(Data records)
# # # # #
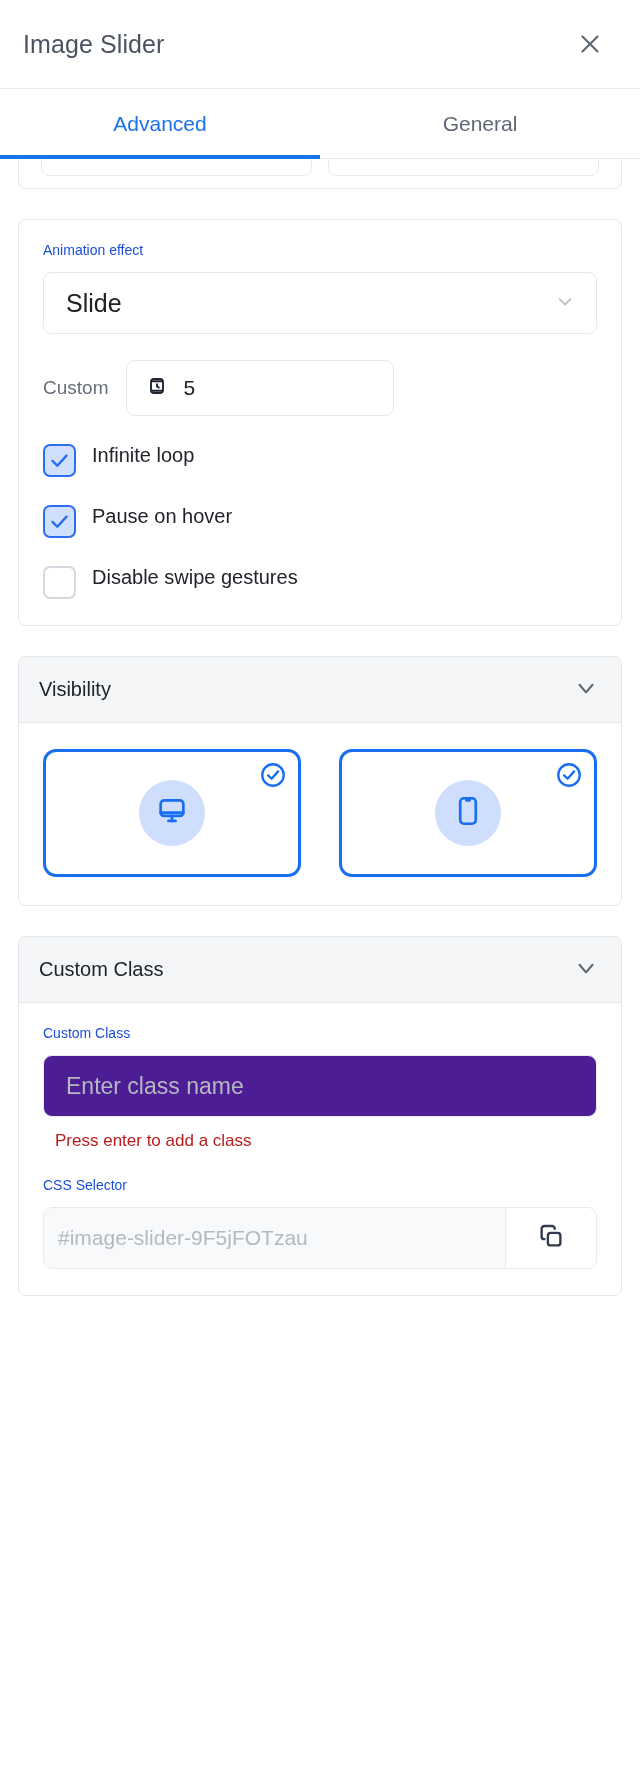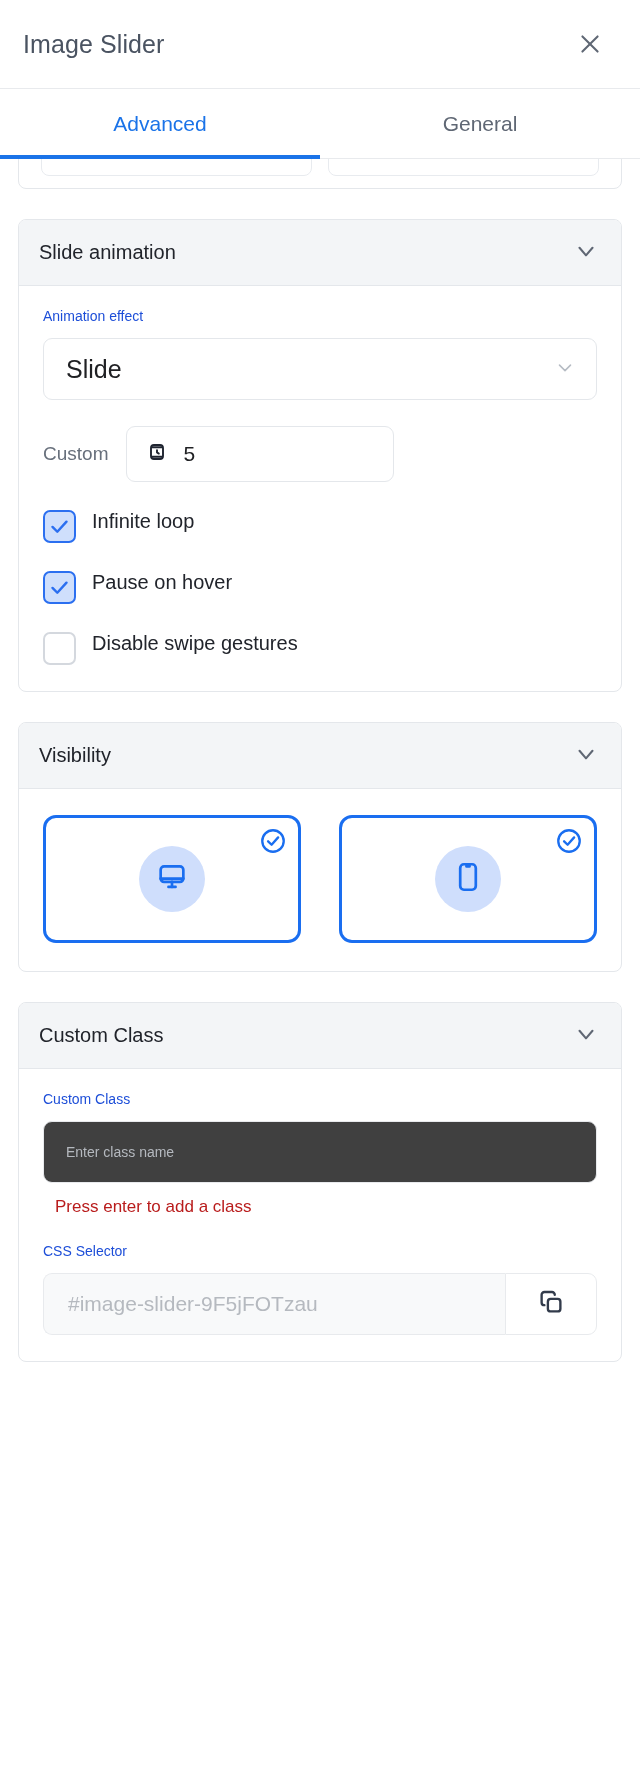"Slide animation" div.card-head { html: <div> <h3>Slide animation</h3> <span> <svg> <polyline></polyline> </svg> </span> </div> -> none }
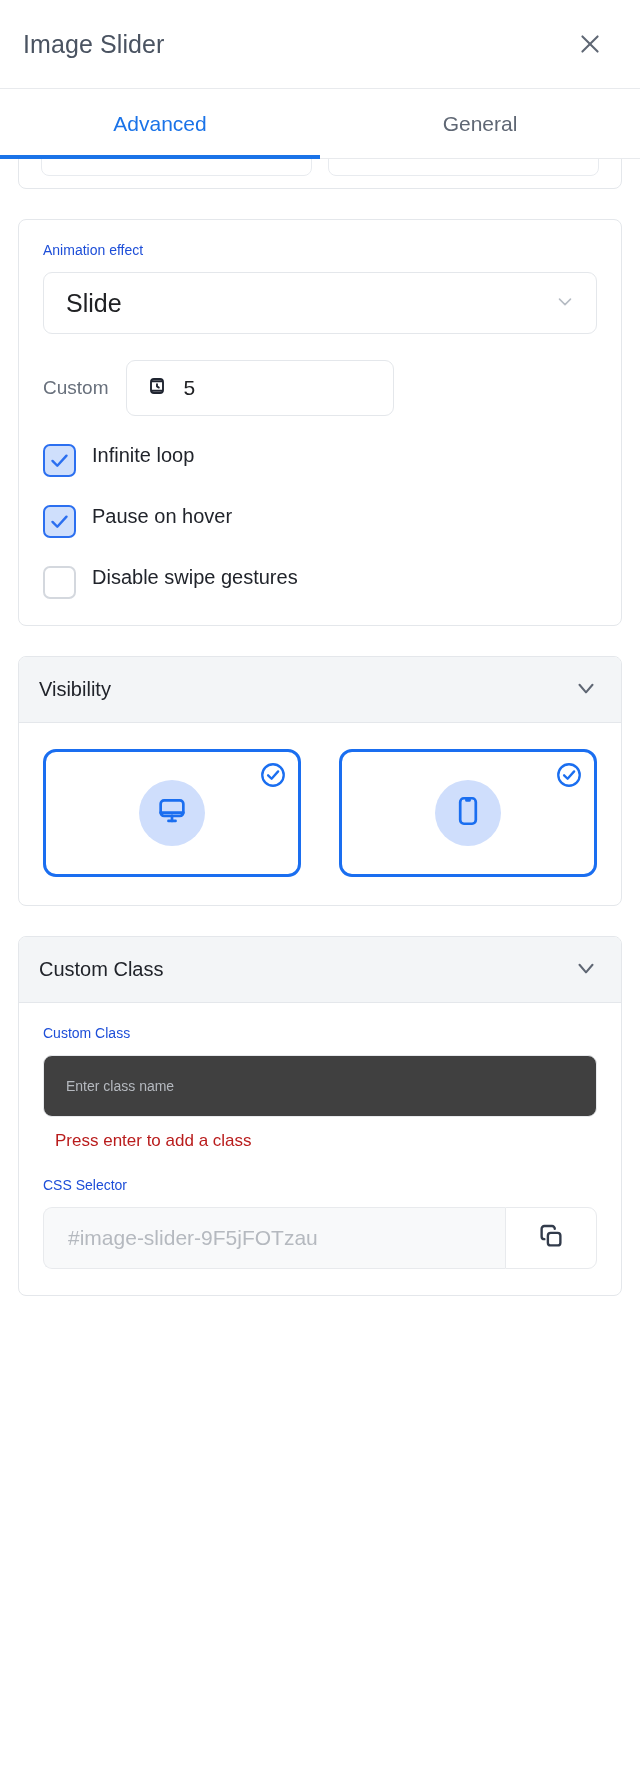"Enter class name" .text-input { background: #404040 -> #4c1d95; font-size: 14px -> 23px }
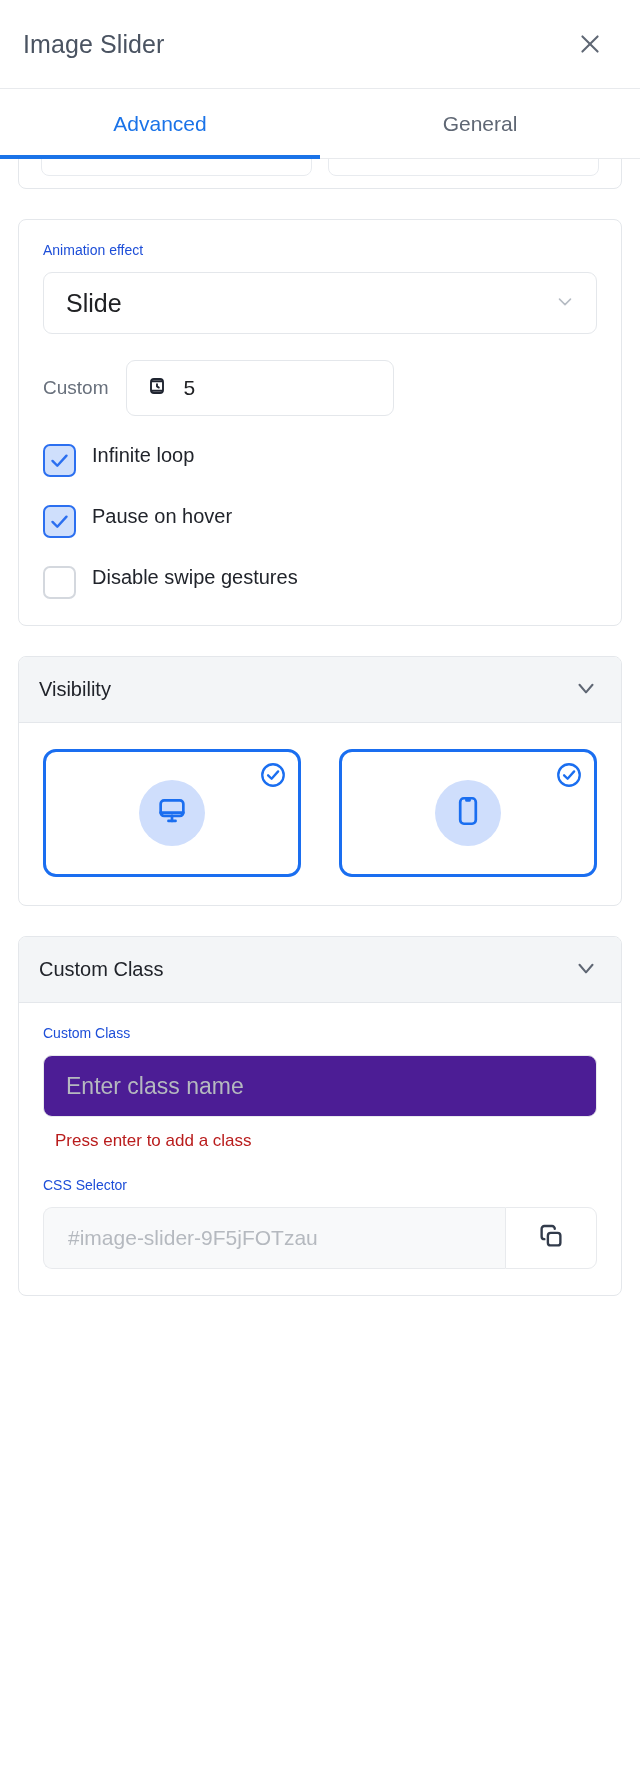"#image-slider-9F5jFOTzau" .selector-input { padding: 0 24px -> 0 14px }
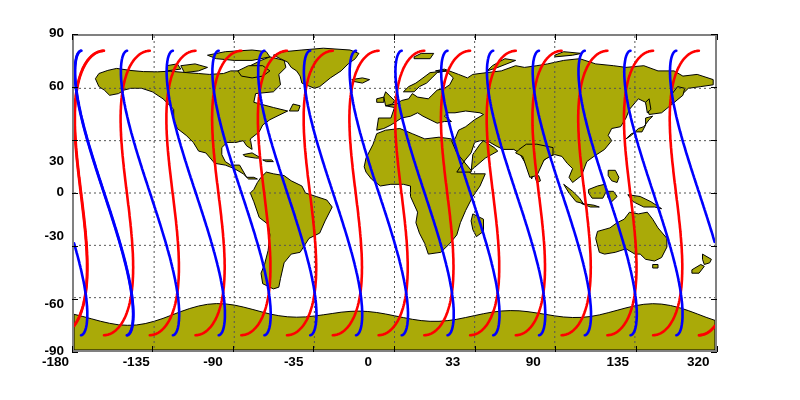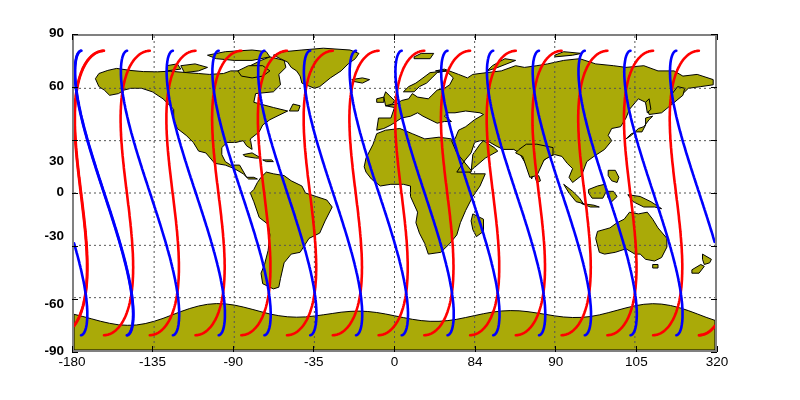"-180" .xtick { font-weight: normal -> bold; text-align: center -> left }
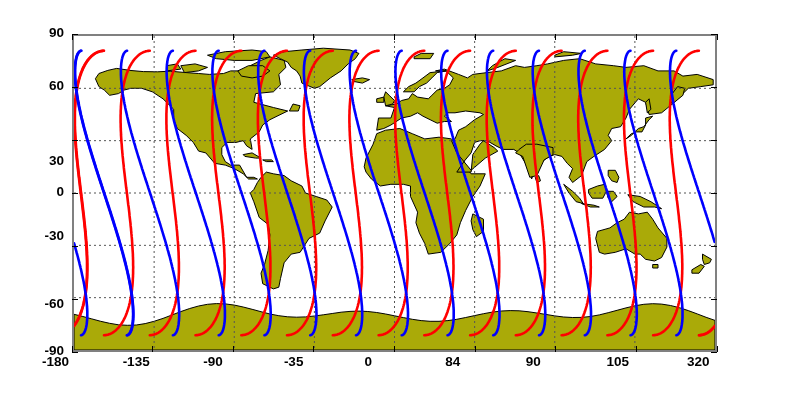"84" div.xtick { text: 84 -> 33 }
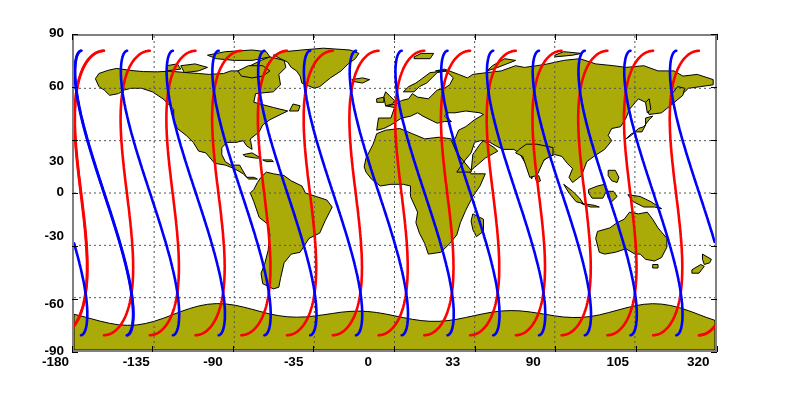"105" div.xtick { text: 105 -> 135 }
# # # # #
Give again, word for word, only the lines from the one with "font-weight: normal ->" through the last line of the entries, both included; no pictures go in the copy.

"-180" .xtick { font-weight: normal -> bold; text-align: center -> left }
"84" div.xtick { text: 84 -> 33 }
"105" div.xtick { text: 105 -> 135 }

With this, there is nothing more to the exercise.